Hi Karl,
thanks for the detailed answer! I resonate with your concerns. I will only apply if you and others like Zack and Paul agree. Either say no or please provide feedback to my proposed text for the program application.

If that means providing patches for open bugs, then great.
That is what is needed.
https://debbugs.gnu.org/cgi/pkgreport.cgi?package=automake

I am pretty sure we can direct them to focus on this.

However, going along with what Paul said, I am skeptical that there is
any real chance that someone from "Neighborhoodie Software" knows or
will learn m4 + sh + perl + etc. enough to actually do anything useful.

I agree that the GNU Buildsystem is complicated and I advice everybody so seek alternatives. Nevertheless, it can be learned and improved in a reasonable amount of time.
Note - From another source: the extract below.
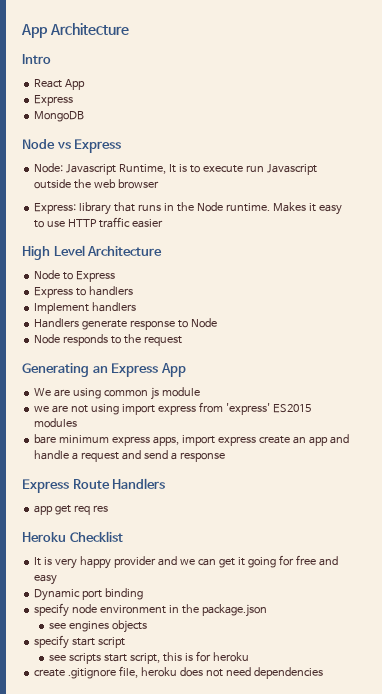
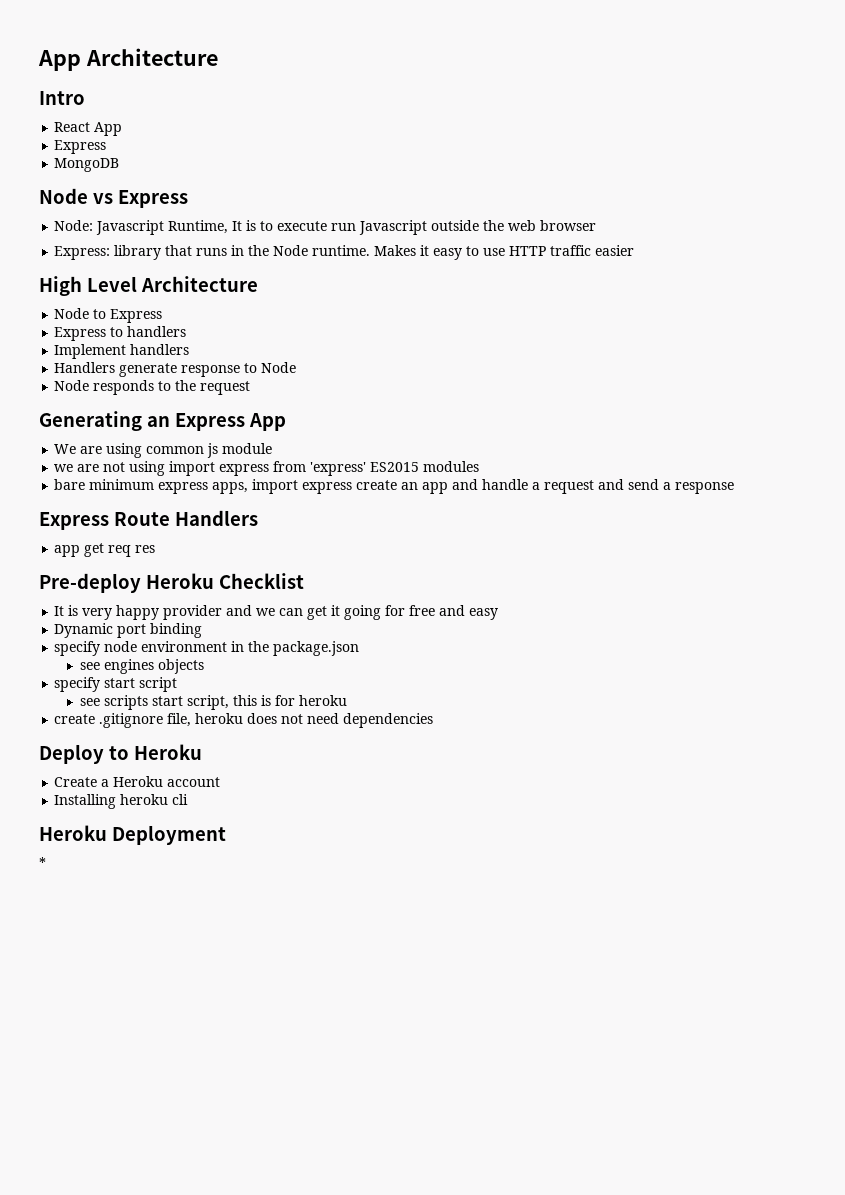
(109, 508) none -> [39,573,141,593] Pre-deploy
(323, 673) none -> [39,744,202,764] [54,776,221,787] [54,794,189,809] [39,825,226,845] [39,857,46,868] // Deploy to Heroku // Create a Heroku account // Installing heroku cli // Heroku Deployment // *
      > improve documentation,

I am equally skeptical that that would happen.

I would love to see any minor improvement, as the documentation left me puzzled multiple times.

      > and reduce technical debt.

I don't know what that means. I instinctively shy away from such
vague buzzwords.

It is a general statement. Nobody wants to rewrite Automake in Rust or replace M4 by Python ;-) My interpretation for Autocond and Automake would be to adjust issues with newer version of the used technologies or adjusting tests to newer C and C++ standards and the stricter interpretation of modern compilers. It could also help out on the way to Automake 2.0.

My biggest concern is that I do not want to spend the little time I have
"explaining" to people, who are supposedly there to help, how these
packages work and what the basic approach is. (And I'm sure that all the
rest of us doing the development feel the same way.) I fear that is
exactly what will happen.

Maybe you are right. I cannot counter your fear. Do you feel like not trying it in the first place?